The government, under its 2023-2032 National Total Electrification Roadmap, plans to electrify 3.677 million households over the next five years, of which, 2.706 million are within the franchise areas of the electric cooperatives (ECs) requiring different modes of connection and some degree of subsidy for initial energization. About 1.29 million of these are also in off-grid areas, which include those residing in the main grid but are very difficult to reach through regular connection and require alternative solutions.

The rest are expected to be served by private investor-owned utilities and local government unit-owned utilities, and are expected to be undertaken generally through regular connections.

This is cold comfort, however, to those in the regions who still lack electric power today or are in constant risk of power outages from typhoons.

This is the issue that Standard Chartered Bank’s Futuremakers program seeks to address. The project provides microfinancing to 15 women-youth microentrepreneurs in typhoon-prone provinces of Nueva Ecija, Aurora and Isabela with loan amount ranging from P100,000 to P200,000 at no interest, which will be used for green energy adoption through installation of solar panels for their business operations to become more efficient and resilient.

“For four years now, under Futuremakers by Standard Chartered, we have been supporting women, youth and other microentrepreneurs, most recently in calamity and typhoon-prone areas such as Nueva Ecija and Aurora, to build resilience by adopting renewable energy in their business operations,” Mai Gacilo Sangalang, head of corporate affairs, brand and marketing at Standard Chartered, said.

With the cooperation of Alalay Sa Kaunlaran Microfinance Social Development Inc. (ASKI), a local microfinance institution that will manage the funds, the project aims to enable young women entrepreneurs by supplementing their electricity needs and reducing their reliance on their region’s main grid.
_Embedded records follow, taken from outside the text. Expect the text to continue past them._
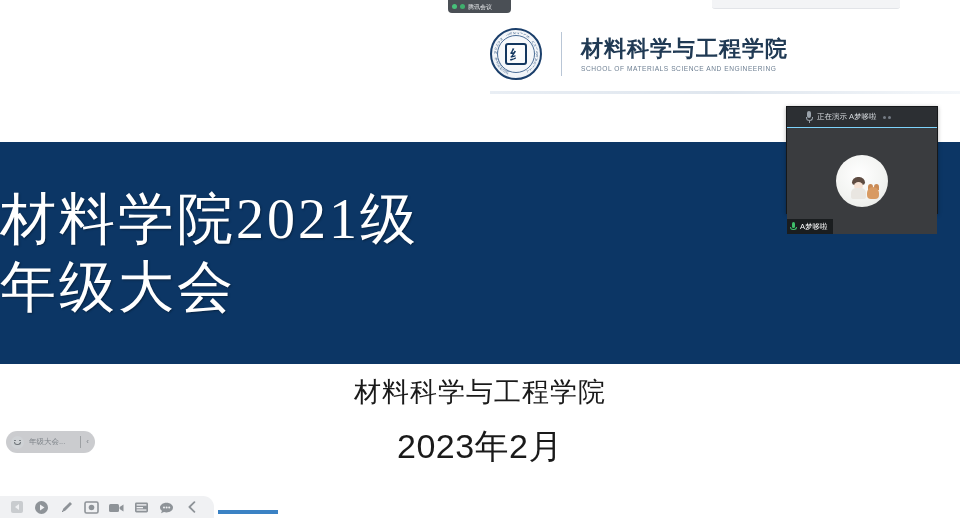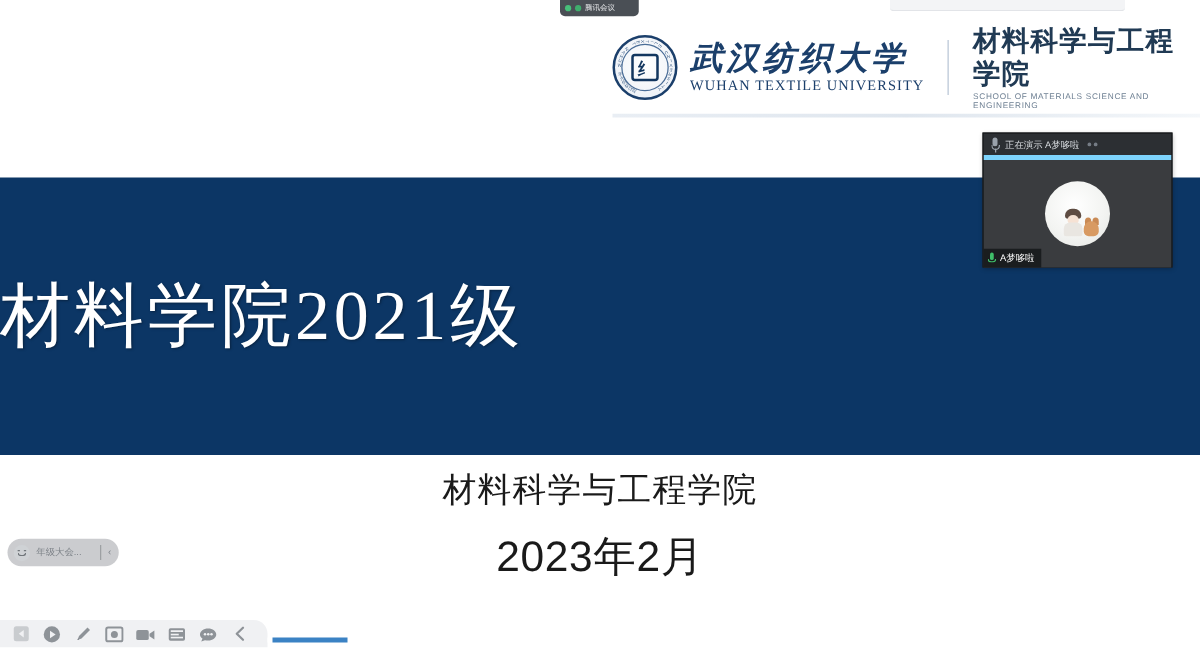--- a/index.html
+++ b/index.html
@@ -296,10 +296,6 @@
         </div>
       <div class="seal-inner">纟</div>
     </div>
-    <div class="uni-names">
-      <div class="uni-cn">武汉纺织大学</div>
-      <div class="uni-en">WUHAN TEXTILE UNIVERSITY</div>
-    </div>
     <div class="divider-v"></div>
     <div class="school-names">
       <div class="school-cn">材料科学与工程学院</div>

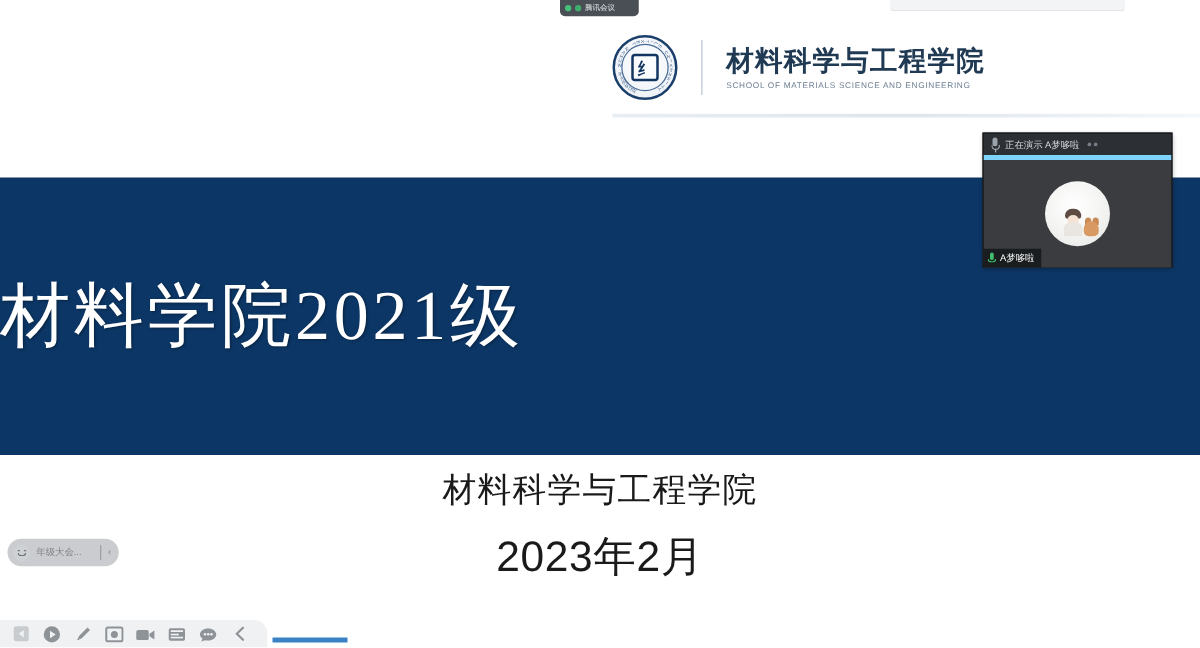--- a/index.html
+++ b/index.html
@@ -119,7 +119,7 @@
   }
   #vp-header{
     height:21px; background:#2c2f33; display:flex; align-items:center;
-    gap:4px; padding:0 5px; border-bottom:4px solid #7dd3fc;
+    gap:4px; padding:0 18px; border-bottom:1px solid #7dd3fc;
   }
   .mic-glyph{
     width:8px; height:12px; position:relative; flex:0 0 auto;

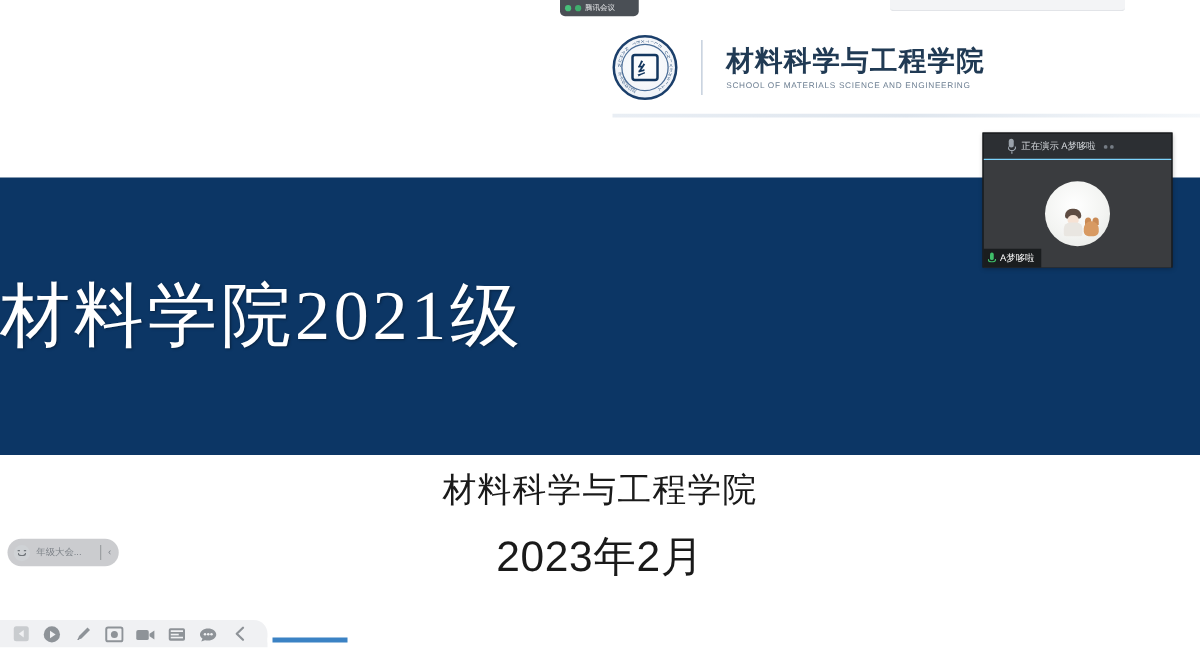--- a/index.html
+++ b/index.html
@@ -145,7 +145,7 @@
     width:3px; height:3px; border-radius:50%; background:#757c85; display:block;
   }
   #vp-body{
-    position:relative; width:100%; height:86px;
+    position:relative; width:100%; height:106px;
     background:#3a3c3f;
     display:flex; align-items:center; justify-content:center;
   }

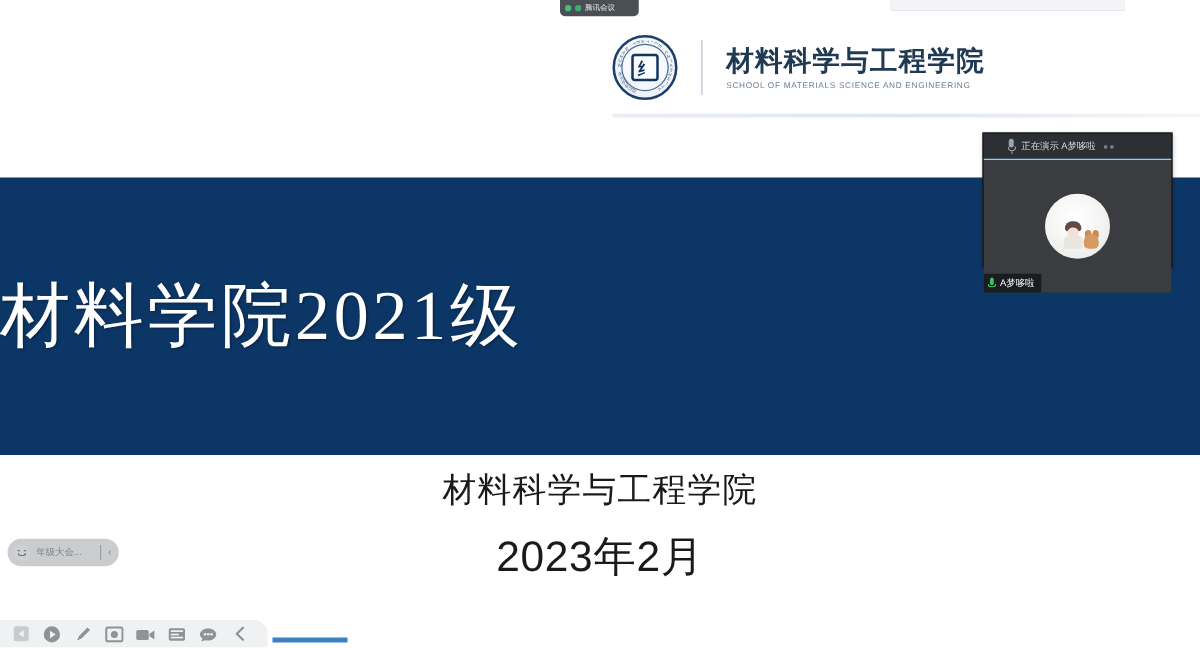--- a/index.html
+++ b/index.html
@@ -305,6 +305,7 @@
 
   <div id="title-band">
     <div class="t-line">材料学院2021级</div>
+    <div class="t-line">年级大会</div>
   </div>
 
   <div id="subtitle-block">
“Aurora is a coastal region located in a typhoon-prone area. The province’s geographical location makes it susceptible to the annual typhoon season, which typically occurs between June and November. The typhoons in this region can bring heavy rains, strong winds, and even flooding, causing damage to power infrastructure,” ASKI said.

“Aurora Electric Corp. has consistently strived to provide reliable and uninterrupted power supply to the people of the Aurora region. However, several challenges have been impacting our ability to maintain this reliability.”

During the worst scenarios, such as when Tropical Storm Paeng devastated the region in late 2022, power could be out for weeks.

Such outages severely hurt businesses like those of Jenny Dimaandac’s, whose family owns a fishery and resort in Aurora which rely heavily on the electricity for their water pumps, or Lorela Esparis’s, whose ice cream business cannot operate without their freezers.

Using the solar panels funded by green energy loans from the Futuremakers program, entrepreneurs like them could have a contingency plan that would help them in their business. And, due to plentiful sunlight in the region, it could significantly reduce their costs as well. In fact, some of ASKI’s clients reported as much as 80-90% reduction in their electricity bills, enabling them to reinvest their savings back into their businesses.

Futuremakers by Standard Chartered encourages increased economic inclusion throughout its markets as a means of addressing inequality. The program helps underprivileged youth (ages 35 and under), particularly women and those with visual impairments, acquire new skills and increase their employability or entrepreneurial prospects. Additionally, it fosters the success of micro and small firms by offering them the funding and expertise in financial management that they require to expand.

Beneficiaries are engaged in trading, agripreneurship, or value chain program, and whose businesses are recovering from the protracted pandemic and current economic challenges. All beneficiaries will adopt solar electrification for their microbusinesses to sustain their operations given the frequency of typhoons (resulting to power outage) and high cost of electricity in the area.

To ensure sustainability, the program also includes other components focused on skills development such as digital technology, personality development, product marketing and entrepreneurship trainings.

“It is fulfilling to see how our programs are helping beneficiaries improve their quality of life and business conditions by redeploying savings from electric costs to expand and/or diversify their enterprises. It is our aspiration to help more microentrepreneurs fully recover from the pandemic and transition into clean energy to operate more efficiently, responsibly and sustainably,” Ms. Sangalang said.